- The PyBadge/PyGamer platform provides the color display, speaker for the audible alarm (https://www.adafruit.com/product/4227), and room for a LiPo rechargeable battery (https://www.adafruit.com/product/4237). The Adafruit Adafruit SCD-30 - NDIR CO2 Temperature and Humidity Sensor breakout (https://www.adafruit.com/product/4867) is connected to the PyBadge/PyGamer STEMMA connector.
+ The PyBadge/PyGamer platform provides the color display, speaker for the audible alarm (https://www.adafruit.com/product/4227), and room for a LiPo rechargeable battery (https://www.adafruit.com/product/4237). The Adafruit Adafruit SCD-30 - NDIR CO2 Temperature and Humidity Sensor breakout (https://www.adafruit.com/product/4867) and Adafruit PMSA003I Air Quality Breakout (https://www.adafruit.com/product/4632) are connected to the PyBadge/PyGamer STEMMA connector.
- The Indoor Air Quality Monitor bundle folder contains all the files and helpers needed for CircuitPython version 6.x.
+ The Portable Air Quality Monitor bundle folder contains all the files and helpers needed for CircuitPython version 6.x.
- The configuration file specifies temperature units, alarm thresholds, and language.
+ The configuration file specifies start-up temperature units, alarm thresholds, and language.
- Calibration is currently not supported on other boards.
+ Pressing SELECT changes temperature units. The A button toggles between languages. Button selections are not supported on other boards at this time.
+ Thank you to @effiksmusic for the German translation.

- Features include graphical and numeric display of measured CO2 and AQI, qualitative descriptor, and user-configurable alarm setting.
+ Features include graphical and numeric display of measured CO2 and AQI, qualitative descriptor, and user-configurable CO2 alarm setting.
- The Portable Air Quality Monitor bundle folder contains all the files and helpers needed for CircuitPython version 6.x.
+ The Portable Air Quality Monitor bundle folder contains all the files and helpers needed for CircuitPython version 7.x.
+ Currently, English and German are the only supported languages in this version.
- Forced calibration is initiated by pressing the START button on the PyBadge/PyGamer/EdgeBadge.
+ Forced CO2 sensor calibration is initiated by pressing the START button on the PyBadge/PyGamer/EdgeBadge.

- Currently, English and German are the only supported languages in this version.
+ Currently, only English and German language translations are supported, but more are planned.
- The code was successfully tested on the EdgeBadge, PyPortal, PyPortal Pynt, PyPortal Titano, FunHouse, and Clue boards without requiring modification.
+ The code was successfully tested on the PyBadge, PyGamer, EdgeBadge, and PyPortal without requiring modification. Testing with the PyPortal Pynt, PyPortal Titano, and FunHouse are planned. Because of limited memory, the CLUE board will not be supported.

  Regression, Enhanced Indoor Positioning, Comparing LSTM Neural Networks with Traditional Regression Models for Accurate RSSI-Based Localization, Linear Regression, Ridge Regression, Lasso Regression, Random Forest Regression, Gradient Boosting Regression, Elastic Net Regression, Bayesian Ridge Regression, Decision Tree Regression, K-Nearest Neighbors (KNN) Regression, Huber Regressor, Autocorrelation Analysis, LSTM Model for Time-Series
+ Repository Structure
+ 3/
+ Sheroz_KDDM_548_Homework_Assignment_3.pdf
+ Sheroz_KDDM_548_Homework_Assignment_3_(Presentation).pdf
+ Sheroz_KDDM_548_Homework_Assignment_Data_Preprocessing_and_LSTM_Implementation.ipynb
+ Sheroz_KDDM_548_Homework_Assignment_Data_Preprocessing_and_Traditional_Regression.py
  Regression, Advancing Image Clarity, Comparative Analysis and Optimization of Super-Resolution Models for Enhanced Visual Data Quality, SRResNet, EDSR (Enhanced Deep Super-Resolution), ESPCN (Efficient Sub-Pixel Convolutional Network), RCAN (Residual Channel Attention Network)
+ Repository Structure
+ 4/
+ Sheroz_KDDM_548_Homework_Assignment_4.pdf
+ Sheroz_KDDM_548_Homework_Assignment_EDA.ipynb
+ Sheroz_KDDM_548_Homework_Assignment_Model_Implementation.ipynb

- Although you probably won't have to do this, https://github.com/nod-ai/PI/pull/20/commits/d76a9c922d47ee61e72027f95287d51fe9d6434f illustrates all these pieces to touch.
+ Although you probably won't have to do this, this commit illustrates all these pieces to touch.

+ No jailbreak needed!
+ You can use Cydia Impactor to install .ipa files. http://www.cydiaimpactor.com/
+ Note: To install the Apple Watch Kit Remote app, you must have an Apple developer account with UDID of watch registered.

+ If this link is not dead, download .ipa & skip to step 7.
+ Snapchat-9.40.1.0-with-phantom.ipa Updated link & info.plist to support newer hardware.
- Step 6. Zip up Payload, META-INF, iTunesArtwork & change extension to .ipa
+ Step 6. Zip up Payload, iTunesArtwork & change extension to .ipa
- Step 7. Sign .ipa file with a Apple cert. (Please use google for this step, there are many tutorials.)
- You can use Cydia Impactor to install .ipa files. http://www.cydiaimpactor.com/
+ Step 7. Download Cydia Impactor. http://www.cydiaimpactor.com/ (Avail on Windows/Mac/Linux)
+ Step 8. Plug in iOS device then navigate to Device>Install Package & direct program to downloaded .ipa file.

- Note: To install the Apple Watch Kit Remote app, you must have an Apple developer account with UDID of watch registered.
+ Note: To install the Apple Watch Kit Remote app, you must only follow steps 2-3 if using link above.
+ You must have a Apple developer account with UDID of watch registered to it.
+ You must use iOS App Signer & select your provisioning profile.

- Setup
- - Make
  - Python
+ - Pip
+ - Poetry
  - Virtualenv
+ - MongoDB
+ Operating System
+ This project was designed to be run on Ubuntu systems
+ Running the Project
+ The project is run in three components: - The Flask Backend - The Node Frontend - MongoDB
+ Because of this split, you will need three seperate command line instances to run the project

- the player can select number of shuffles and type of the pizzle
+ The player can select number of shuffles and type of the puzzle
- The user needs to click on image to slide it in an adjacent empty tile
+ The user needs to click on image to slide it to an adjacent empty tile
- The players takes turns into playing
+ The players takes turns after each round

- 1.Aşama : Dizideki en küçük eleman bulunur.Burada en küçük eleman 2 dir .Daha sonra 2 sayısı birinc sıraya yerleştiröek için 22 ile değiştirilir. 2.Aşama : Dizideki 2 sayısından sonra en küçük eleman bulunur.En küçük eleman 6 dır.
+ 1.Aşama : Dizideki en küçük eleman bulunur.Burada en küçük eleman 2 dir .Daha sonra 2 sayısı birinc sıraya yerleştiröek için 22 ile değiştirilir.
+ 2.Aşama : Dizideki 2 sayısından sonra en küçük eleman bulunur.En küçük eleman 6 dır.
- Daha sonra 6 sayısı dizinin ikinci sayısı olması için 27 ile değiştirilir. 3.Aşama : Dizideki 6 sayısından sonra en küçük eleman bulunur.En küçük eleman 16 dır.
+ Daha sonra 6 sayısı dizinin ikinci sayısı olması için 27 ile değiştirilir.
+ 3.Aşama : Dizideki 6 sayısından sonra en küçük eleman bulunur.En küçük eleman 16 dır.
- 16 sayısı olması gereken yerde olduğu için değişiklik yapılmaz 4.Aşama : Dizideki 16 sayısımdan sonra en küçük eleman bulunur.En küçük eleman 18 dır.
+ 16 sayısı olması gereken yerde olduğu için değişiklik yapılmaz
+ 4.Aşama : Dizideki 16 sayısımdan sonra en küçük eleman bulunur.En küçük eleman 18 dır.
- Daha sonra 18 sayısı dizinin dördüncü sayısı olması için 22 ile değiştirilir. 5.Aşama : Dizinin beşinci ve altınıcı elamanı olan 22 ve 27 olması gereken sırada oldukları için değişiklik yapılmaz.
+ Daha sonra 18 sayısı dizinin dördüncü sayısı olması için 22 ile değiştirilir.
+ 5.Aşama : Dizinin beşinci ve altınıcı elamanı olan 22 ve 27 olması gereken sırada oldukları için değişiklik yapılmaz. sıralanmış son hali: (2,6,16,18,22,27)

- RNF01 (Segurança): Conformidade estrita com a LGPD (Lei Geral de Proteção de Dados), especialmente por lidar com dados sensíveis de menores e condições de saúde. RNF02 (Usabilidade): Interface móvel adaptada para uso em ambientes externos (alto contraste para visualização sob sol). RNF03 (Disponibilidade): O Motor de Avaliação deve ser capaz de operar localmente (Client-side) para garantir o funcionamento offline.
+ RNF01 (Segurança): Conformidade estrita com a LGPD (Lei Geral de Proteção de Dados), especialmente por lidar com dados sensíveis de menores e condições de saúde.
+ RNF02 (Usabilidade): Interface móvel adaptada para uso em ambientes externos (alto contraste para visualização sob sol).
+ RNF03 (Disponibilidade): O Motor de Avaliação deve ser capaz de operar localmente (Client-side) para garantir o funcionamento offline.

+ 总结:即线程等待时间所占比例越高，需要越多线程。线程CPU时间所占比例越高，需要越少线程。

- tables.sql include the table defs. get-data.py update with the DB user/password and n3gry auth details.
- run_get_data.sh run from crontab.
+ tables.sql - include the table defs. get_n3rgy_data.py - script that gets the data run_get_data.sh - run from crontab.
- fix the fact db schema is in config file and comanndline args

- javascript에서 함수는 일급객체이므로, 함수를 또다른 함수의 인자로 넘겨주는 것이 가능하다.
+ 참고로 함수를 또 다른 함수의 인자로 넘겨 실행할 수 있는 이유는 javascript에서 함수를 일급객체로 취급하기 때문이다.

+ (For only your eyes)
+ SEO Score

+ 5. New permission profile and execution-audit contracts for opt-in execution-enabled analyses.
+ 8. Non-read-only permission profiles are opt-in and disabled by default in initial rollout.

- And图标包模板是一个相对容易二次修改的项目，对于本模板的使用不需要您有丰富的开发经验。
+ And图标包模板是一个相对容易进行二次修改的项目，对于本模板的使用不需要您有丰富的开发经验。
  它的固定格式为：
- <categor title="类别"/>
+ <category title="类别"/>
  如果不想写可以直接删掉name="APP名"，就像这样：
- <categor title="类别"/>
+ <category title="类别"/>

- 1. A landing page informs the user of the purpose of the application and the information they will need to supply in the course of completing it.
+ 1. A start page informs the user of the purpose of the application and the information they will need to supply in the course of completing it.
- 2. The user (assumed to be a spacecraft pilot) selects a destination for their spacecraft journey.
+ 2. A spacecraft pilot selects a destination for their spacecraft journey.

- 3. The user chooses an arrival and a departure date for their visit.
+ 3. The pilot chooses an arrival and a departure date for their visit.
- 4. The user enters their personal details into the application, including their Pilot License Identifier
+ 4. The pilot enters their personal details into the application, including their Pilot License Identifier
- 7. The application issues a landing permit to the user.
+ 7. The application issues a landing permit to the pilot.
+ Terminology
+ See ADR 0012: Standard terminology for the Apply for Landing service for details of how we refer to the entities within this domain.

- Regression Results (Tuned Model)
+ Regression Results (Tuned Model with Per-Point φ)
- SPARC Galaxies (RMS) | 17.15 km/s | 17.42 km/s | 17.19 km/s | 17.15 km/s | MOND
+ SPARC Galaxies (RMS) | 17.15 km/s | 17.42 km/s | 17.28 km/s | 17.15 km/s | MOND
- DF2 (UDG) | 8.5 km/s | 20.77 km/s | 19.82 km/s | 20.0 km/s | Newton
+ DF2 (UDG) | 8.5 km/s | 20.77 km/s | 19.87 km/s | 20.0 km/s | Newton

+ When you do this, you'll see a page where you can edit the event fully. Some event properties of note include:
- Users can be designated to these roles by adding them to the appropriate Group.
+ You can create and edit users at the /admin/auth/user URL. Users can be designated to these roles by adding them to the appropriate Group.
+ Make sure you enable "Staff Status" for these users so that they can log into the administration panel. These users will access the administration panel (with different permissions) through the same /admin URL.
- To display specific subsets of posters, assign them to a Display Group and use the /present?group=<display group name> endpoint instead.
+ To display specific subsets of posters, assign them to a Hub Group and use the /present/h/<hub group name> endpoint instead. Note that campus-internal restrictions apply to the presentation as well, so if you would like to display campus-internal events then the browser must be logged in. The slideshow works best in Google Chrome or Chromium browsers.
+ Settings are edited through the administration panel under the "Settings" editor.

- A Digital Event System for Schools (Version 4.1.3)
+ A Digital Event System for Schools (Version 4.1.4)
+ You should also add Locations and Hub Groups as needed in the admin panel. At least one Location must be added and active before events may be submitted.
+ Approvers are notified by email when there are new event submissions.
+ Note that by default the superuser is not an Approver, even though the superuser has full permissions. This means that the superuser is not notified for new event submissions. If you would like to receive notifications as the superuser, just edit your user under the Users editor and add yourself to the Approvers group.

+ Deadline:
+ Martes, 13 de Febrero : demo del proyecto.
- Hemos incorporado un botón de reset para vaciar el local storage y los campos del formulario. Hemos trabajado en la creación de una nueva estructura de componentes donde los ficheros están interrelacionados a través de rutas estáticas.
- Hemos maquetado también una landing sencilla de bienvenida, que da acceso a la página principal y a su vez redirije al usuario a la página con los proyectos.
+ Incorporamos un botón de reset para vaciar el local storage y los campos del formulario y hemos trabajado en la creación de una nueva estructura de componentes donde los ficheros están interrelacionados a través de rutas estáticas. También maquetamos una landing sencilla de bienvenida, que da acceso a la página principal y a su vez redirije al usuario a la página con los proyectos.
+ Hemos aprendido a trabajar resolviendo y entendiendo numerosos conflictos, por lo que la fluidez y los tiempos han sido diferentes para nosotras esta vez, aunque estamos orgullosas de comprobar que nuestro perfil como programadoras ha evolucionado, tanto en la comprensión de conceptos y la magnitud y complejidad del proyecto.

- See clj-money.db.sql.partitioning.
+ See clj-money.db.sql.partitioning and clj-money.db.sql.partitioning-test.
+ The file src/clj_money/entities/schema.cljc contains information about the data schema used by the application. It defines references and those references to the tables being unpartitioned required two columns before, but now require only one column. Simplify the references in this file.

==========

Every line from the start of the material above through the line that contains "- Calibration is" must be written out exactly, with both ends included.

- The PyBadge/PyGamer platform provides the color display, speaker for the audible alarm (https://www.adafruit.com/product/4227), and room for a LiPo rechargeable battery (https://www.adafruit.com/product/4237). The Adafruit Adafruit SCD-30 - NDIR CO2 Temperature and Humidity Sensor breakout (https://www.adafruit.com/product/4867) is connected to the PyBadge/PyGamer STEMMA connector.
+ The PyBadge/PyGamer platform provides the color display, speaker for the audible alarm (https://www.adafruit.com/product/4227), and room for a LiPo rechargeable battery (https://www.adafruit.com/product/4237). The Adafruit Adafruit SCD-30 - NDIR CO2 Temperature and Humidity Sensor breakout (https://www.adafruit.com/product/4867) and Adafruit PMSA003I Air Quality Breakout (https://www.adafruit.com/product/4632) are connected to the PyBadge/PyGamer STEMMA connector.
- The Indoor Air Quality Monitor bundle folder contains all the files and helpers needed for CircuitPython version 6.x.
+ The Portable Air Quality Monitor bundle folder contains all the files and helpers needed for CircuitPython version 6.x.
- The configuration file specifies temperature units, alarm thresholds, and language.
+ The configuration file specifies start-up temperature units, alarm thresholds, and language.
- Calibration is currently not supported on other boards.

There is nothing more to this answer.